Estados podem não ter reposição integral de ICMS perdido com projeto do governo federal

Publicado em 15 de junho de 2022 às 11h44min

Tag(s): Educação Saúde



O projeto de Lei Complementar (PLP) 18/2022, que limita a 17% a cobrança do ICMS (Imposto Sobre Circulação de Mercadorias e Serviços) sobre combustíveis, energia elétrica, gás natural, telecomunicações e transporte público, foi aprovado por 65 votos a 12 pelo Senado. A votação ocorreu na noite desta segunda (13), quando sequer costuma haver sessão.

Pelo projeto, o governo federal só vai repor apenas as perdas dos estados que tiverem uma redução na arrecadação do ICMS superior a 5%. Dados apresentados pelo relator do projeto, o senador Fernando Bezerra (MDB-PE), apontam que os estados terão um prejuízo de R$ 53 bilhões. Mas, os governos dos diferentes estados garantem que esse valor é muito maior. No Rio Grande do Norte, o prejuízo estimado é de, pelo menos, R$ 1 bilhão.

Essa não é uma solução para o problema. Nós estamos com o ICMS congelado desde novembro do ano passado, mesmo assim, de lá para cá, o preço dos combustíveis segue subindo. Esse congelamento não resolve, inclusive, porque há cálculos que apontam que o preço da gasolina no Brasil já está defasada em torno de 17% em relação ao mercado internacional. Então, se a Petrobras anunciar um novo aumento seguindo essa tabela do preço do petróleo, essa estratégia de redução na bomba já vai por água abaixo”, avalia o Secretário de Tributação do Estado, Carlos Eduardo Xavier.

Com o PLP 18/2022 a classificação dos serviços dos setores de combustíveis, energia elétrica, gás natural, comunicações e transporte público, passa de supérfluo para essencial. Com isso, os estados ficam proibidos de cobrar INSS acima dos 17%. Atualmente, esses serviços são considerados supérfluos e podem ter cobrança do imposto em até 30%.

Projeto implica em perdas na Saúde e Educação dos municípios

Além da perda para os estados, por tabela, os municípios também serão prejudicados, já que 25% do ICMS recolhido pelos estados é repassado aos municípios.

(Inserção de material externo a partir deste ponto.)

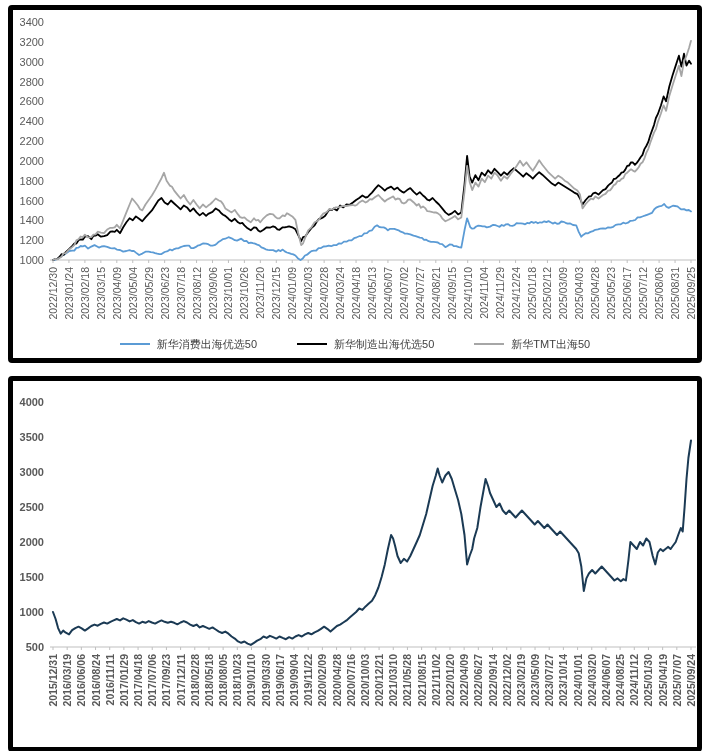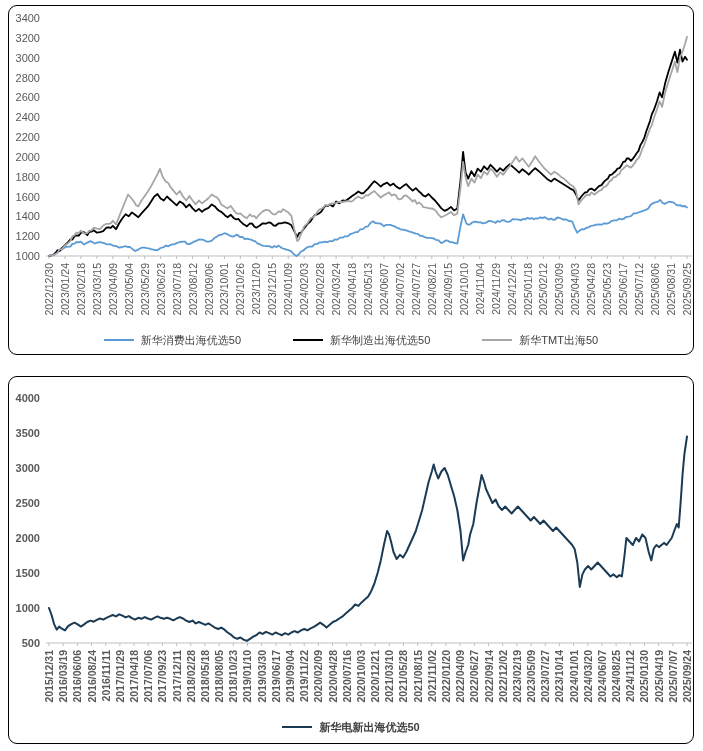--- a/index.html
+++ b/index.html
@@ -1,24 +1,24 @@
 <!DOCTYPE html>
 <html><head>
 <meta charset="utf-8">
 <style>
   html,body{margin:0;padding:0;background:#ffffff;font-family:"Liberation Sans",sans-serif;}
   body{position:relative;width:703px;height:751px;overflow:hidden;}
-  .card{position:absolute;left:8px;width:684px;border:1px solid #000000;border-radius:9px;background:#ffffff;}
+  .card{position:absolute;left:8px;width:684px;border:5px solid #000000;border-radius:4px;background:#ffffff;}
   #card-top{top:5px;height:348px;}
   #card-bottom{top:376px;height:366px;font-weight:bold;}
   svg{display:block;}
   .ylab{font-size:11px;fill:#595959;}
   .xlab{font-size:10.5px;fill:#595959;}
   .axis,.tick{stroke:#BFBFBF;stroke-width:1;}
-  .legend{display:flex;justify-content:center;align-items:center;gap:52px;height:24px;}
+  .legend{display:flex;justify-content:center;align-items:center;gap:40px;height:24px;}
   .legend-item{display:inline-flex;align-items:center;gap:7px;}
   .swatch{display:inline-block;width:30px;height:2px;}
   .legend-label{font-size:11px;color:#404040;}
 </style>
 </head>
 <body>
 
 <div class="card" id="card-top">
   <svg viewBox="0 0 684 322" width="684" height="322">
       <text x="31" y="16" text-anchor="end" class="ylab">3400</text>
@@ -235,19 +235,13 @@
       <line x1="635.4666666666667" y1="266" x2="635.4666666666667" y2="269" class="tick"></line>
       <text x="639.4666666666667" y="273" text-anchor="end" transform="rotate(-90 639.4666666666667 273)" class="xlab">2025/01/30</text>
       <line x1="649.6444444444445" y1="266" x2="649.6444444444445" y2="269" class="tick"></line>
       <text x="653.6444444444445" y="273" text-anchor="end" transform="rotate(-90 653.6444444444445 273)" class="xlab">2025/04/19</text>
       <line x1="663.8222222222222" y1="266" x2="663.8222222222222" y2="269" class="tick"></line>
       <text x="667.8222222222222" y="273" text-anchor="end" transform="rotate(-90 667.8222222222222 273)" class="xlab">2025/07/07</text>
       <line x1="678" y1="266" x2="678" y2="269" class="tick"></line>
       <text x="682" y="273" text-anchor="end" transform="rotate(-90 682 273)" class="xlab">2025/09/24</text>
       <path d="M40.0 231.0L42.6 238.0L45.1 247.1L47.7 252.7L50.2 249.6L52.8 251.7L56.0 253.4L59.1 249.2L62.3 247.1L65.5 245.7L68.7 247.4L71.9 249.6L75.1 247.4L78.3 245.0L81.5 243.6L84.7 244.7L87.8 242.9L91.0 241.5L94.2 242.6L97.4 240.8L100.6 239.4L103.8 238.0L107.0 239.4L110.2 237.3L113.4 238.7L116.6 240.4L119.8 239.1L122.9 241.2L126.1 242.6L129.3 240.8L132.5 241.8L135.7 240.1L138.9 241.5L142.1 242.6L145.3 240.8L148.5 239.4L151.6 240.8L154.8 241.8L158.0 240.8L161.2 241.8L164.4 243.3L167.6 241.5L170.8 240.1L174.0 241.5L177.2 243.6L180.4 245.0L183.6 243.6L186.7 246.4L189.9 245.0L193.1 246.4L196.3 247.8L199.5 246.4L202.7 248.5L205.9 250.6L209.1 252.0L212.3 250.6L215.5 252.7L218.6 255.5L221.8 257.6L225.0 260.4L228.2 261.8L231.4 260.5L234.6 262.6L237.8 263.9L241.0 261.8L244.2 259.7L247.3 258.2L250.5 255.5L253.7 256.9L256.9 254.8L260.1 256.2L263.3 257.6L266.5 255.5L269.7 256.9L272.9 258.2L276.1 256.2L279.3 257.6L282.4 255.5L285.6 254.1L288.8 255.5L292.0 253.4L295.2 252.0L298.4 253.3L301.6 251.3L304.8 249.9L308.0 247.8L311.1 245.7L314.3 247.8L317.5 250.6L320.7 247.8L323.9 245.0L327.1 243.6L330.3 241.5L333.5 239.4L336.7 236.6L339.9 233.8L343.1 231.0L346.2 227.5L349.4 228.9L352.6 225.4L355.8 222.6L359.0 219.8L362.2 214.2L365.4 206.5L368.6 196.0L371.8 183.4L374.9 168.0L378.1 154.0L380.1 157.5L382.0 164.5L384.5 175.0L387.7 182.0L390.9 177.8L394.1 180.6L397.3 175.0L400.5 168.0L403.7 161.0L406.8 154.0L410.0 143.5L413.2 133.0L416.4 119.0L419.6 105.0L422.8 94.5L424.7 87.5L426.6 94.5L429.2 101.5L432.4 94.5L435.6 91.0L438.8 98.0L441.9 108.5L445.1 119.0L448.3 133.0L451.5 154.0L454.1 183.4L456.6 175.0L459.2 168.0L461.1 157.5L464.3 147.0L467.5 126.0L470.7 108.5L472.6 98.0L475.1 105.0L477.0 112.0L480.2 119.0L483.4 126.0L486.6 122.5L489.8 129.5L493.0 133.0L496.2 129.5L499.4 133.0L502.6 136.5L505.7 133.0L508.9 129.5L512.1 133.0L515.3 136.5L518.5 140.0L521.7 143.5L524.9 140.0L528.1 143.5L531.3 147.0L534.5 143.5L537.6 147.0L540.8 150.5L544.0 154.0L547.2 150.5L550.4 154.0L553.6 157.5L556.8 161.0L560.0 164.5L563.2 168.0L565.7 172.2L568.3 185.5L570.8 210.0L573.4 197.4L575.9 192.5L579.1 189.0L582.3 192.5L585.5 189.0L588.7 185.5L591.9 189.0L595.1 192.5L598.3 196.0L601.4 199.5L604.6 197.4L607.8 200.2L610.4 198.1L612.9 199.5L615.5 178.5L617.4 161.0L620.6 164.5L623.8 168.0L627.0 161.0L630.1 164.5L633.3 157.5L636.5 161.0L639.7 175.0L642.3 183.4L644.8 171.5L647.4 168.0L649.9 170.1L652.5 168.0L655.0 165.9L657.6 168.0L660.1 164.5L662.7 161.0L665.2 154.0L667.8 147.0L669.7 150.5L671.6 126.0L673.5 98.0L675.4 77.0L678.0 59.5" fill="none" stroke="#1B3A54" stroke-width="2" stroke-linejoin="round" stroke-linecap="round"></path>
     </svg>
-  <div class="legend">
-      <span class="legend-item">
-        <span class="swatch" style="background: rgb(27, 58, 84);"></span>
-        <span class="legend-label">新华电新出海优选50</span>
-      </span>
-    </div>
 </div>
 
 </body></html>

Obrigatoriamente, esses recursos são aplicados na saúde, educação e segurança.

Você está reduzindo impostos e tirando recursos da saúde, educação e segurança, que é onde esses recursos são investidos, para manter os lucros exorbitantes que a Petrobras vem tendo nos últimos anos”, critica Xavier.

O projeto já havia sido aprovado pela Câmara dos Deputados em maio e, depois de aprovado pelo Senado, retorna à Câmara porque o texto original foi alterado. A mudança aprovada pelos senadores garante a manutenção dos pisos constitucionais da saúde, educação e do Fundo de Manutenção e Desenvolvimento da Educação Básica (Fundeb). Ainda não há uma data para essa próxima votação.